# What you will do
Every line in the data below from the one containing "tax: 20% = 68.62 -> 20% = 67.42" down to the one containing "balance: 311.70 -> 304.51", both included, must be retyped exactly; no other line is to appear.
BEGIN Information shown
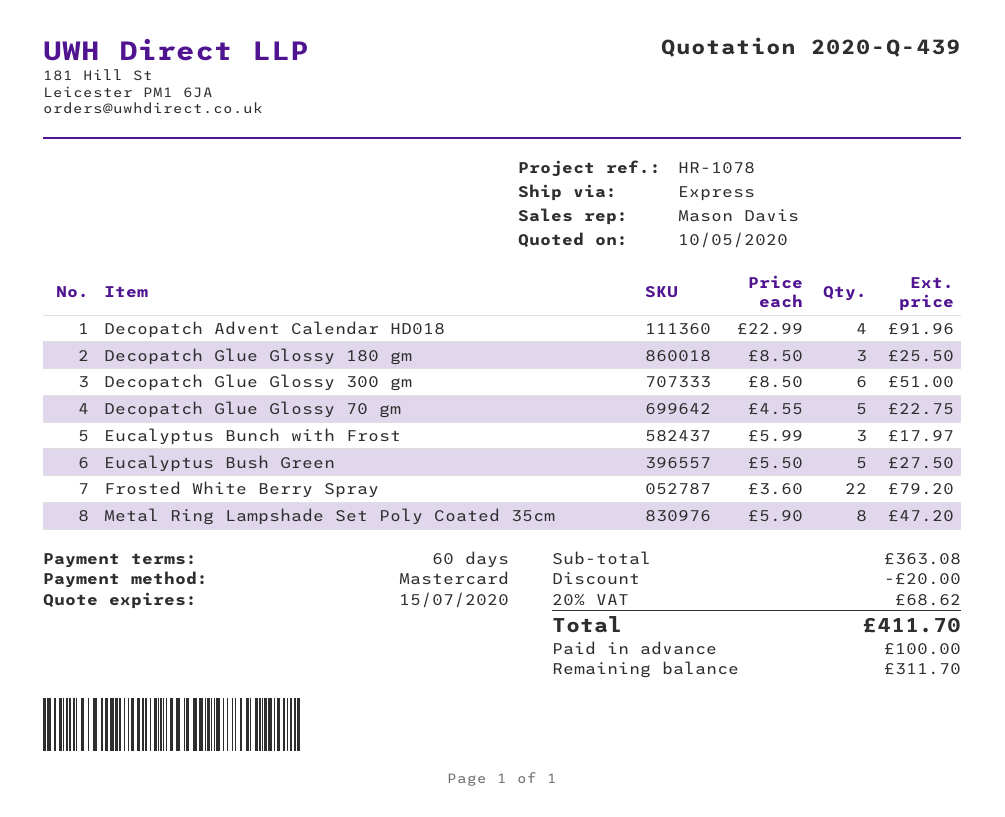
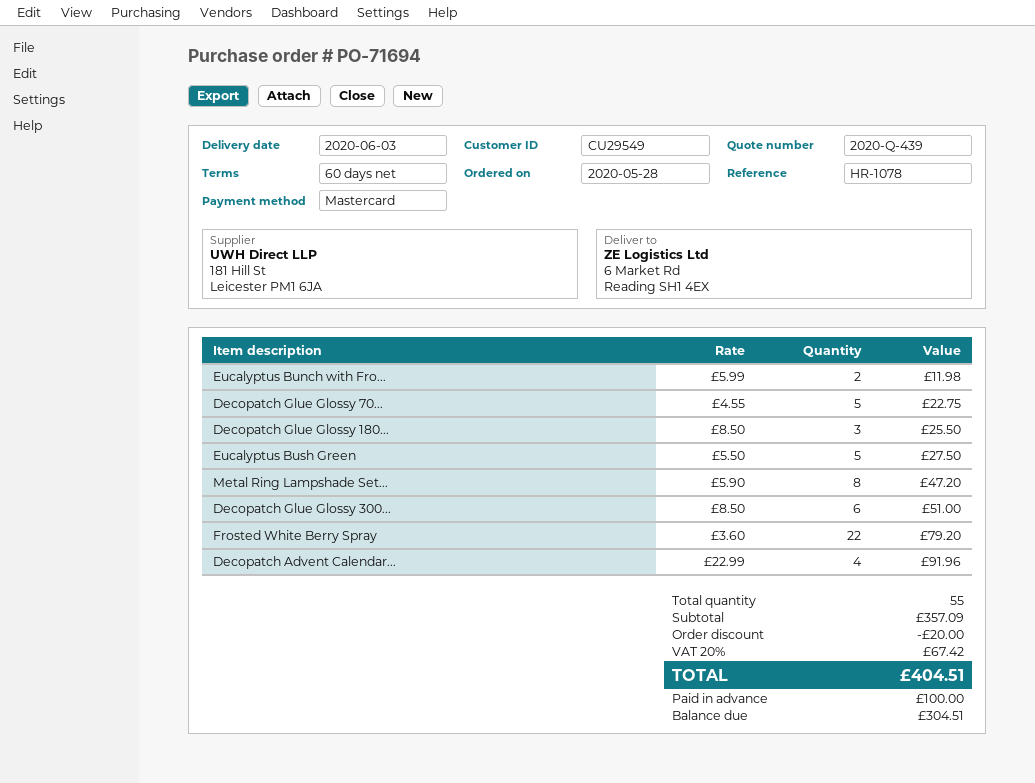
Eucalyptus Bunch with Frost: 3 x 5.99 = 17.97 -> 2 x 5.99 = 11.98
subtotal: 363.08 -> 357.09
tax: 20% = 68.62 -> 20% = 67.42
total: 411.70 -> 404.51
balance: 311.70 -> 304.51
END Information shown
BEGIN Information shown
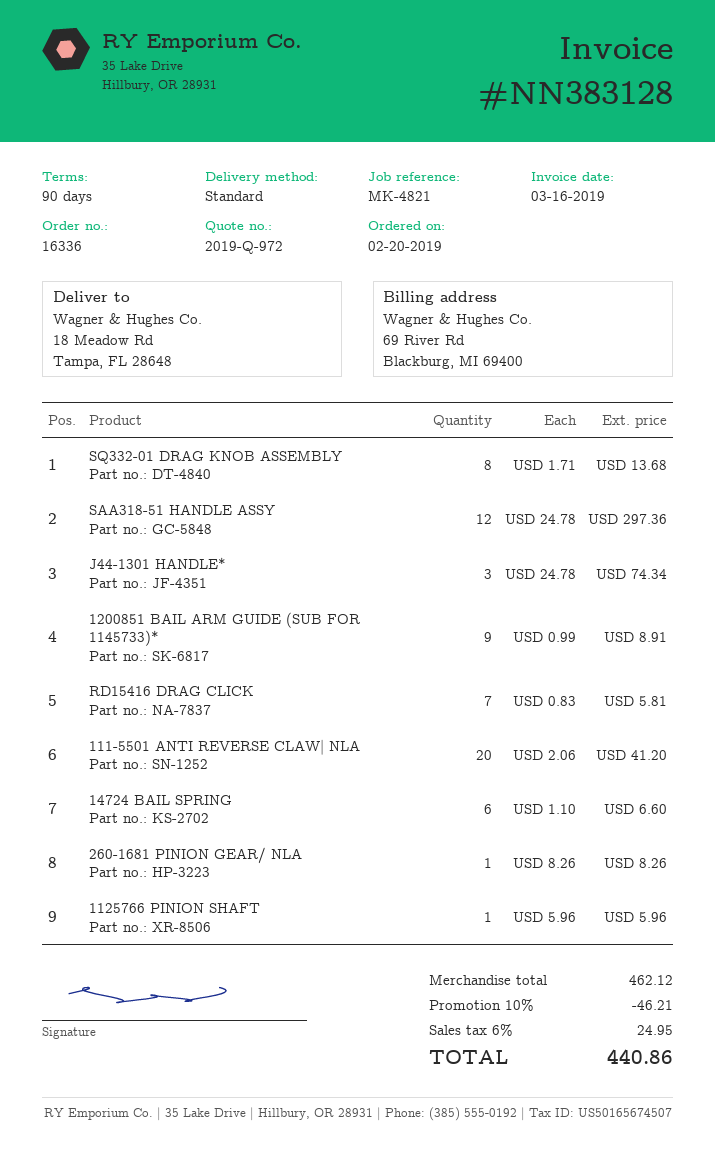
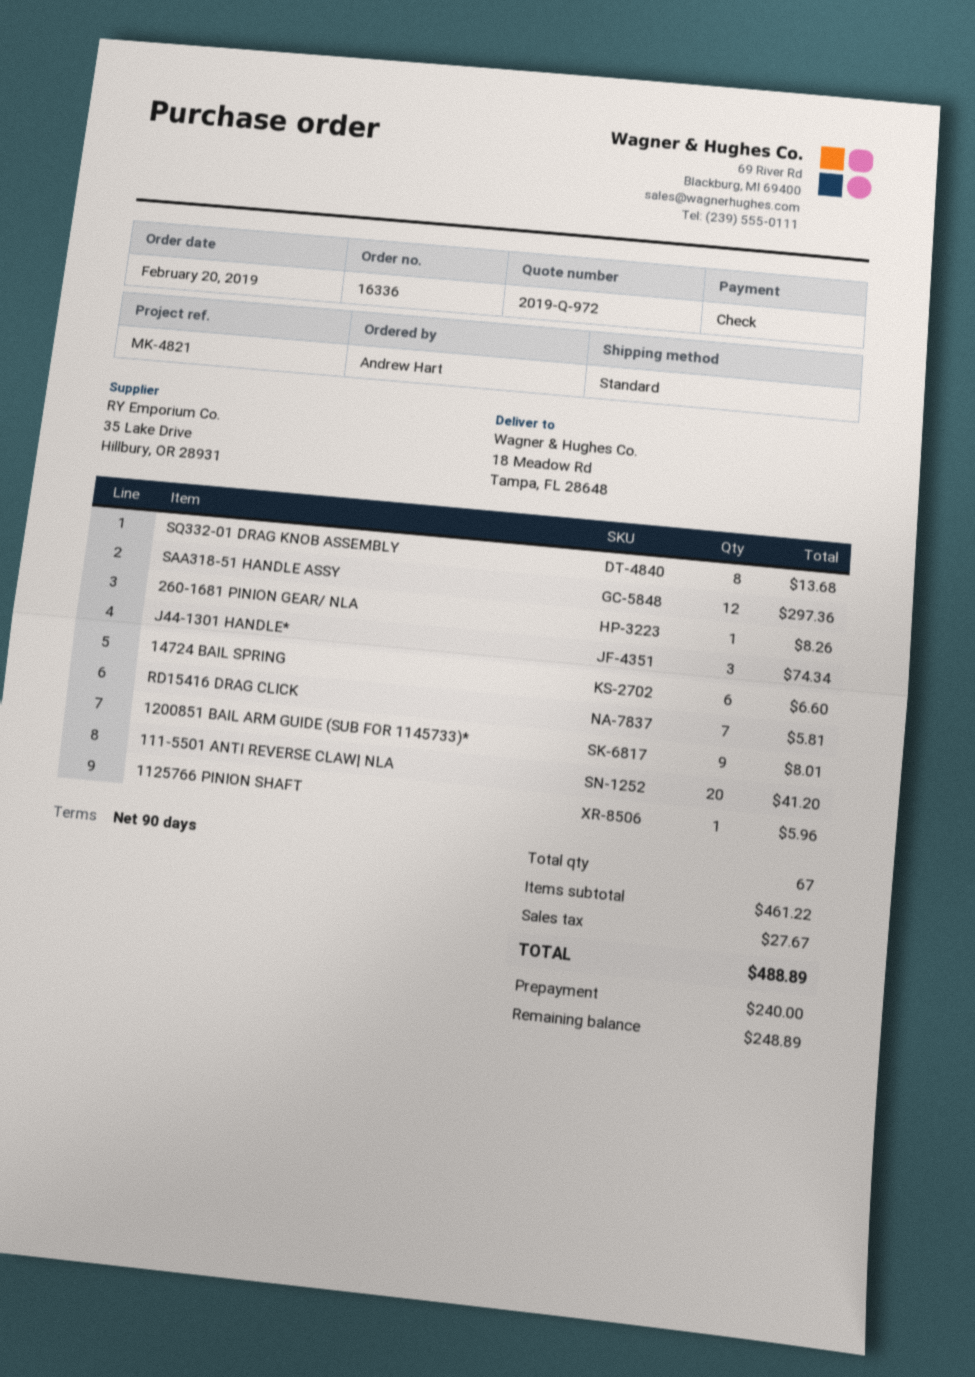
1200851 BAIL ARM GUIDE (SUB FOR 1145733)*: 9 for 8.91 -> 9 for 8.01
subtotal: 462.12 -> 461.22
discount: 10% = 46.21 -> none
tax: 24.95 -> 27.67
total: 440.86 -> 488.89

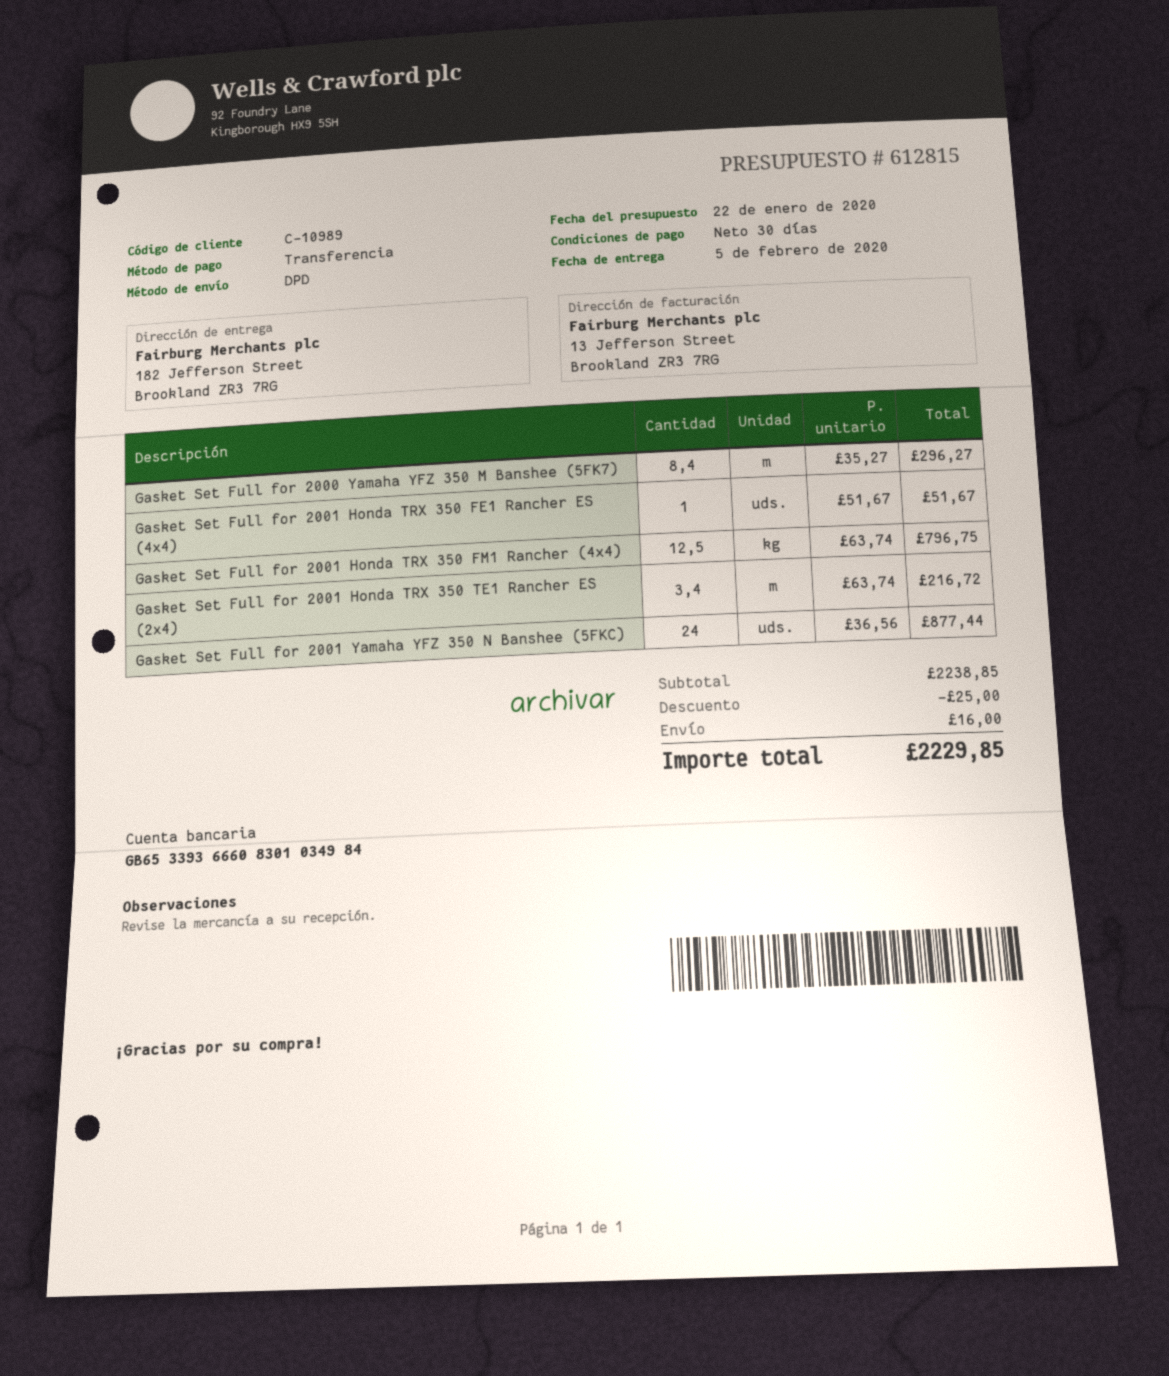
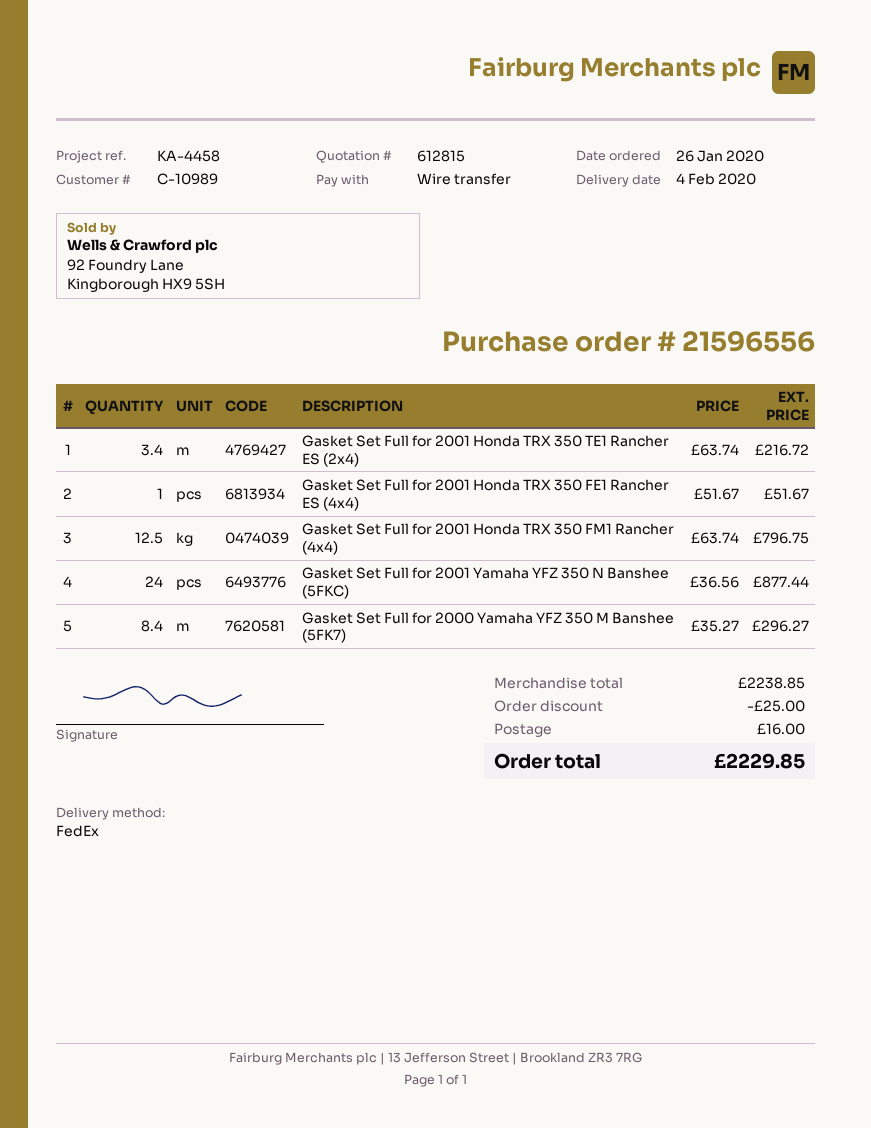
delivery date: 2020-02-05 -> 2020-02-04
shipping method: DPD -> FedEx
END Information shown
# Expected answer
tax: 20% = 68.62 -> 20% = 67.42
total: 411.70 -> 404.51
balance: 311.70 -> 304.51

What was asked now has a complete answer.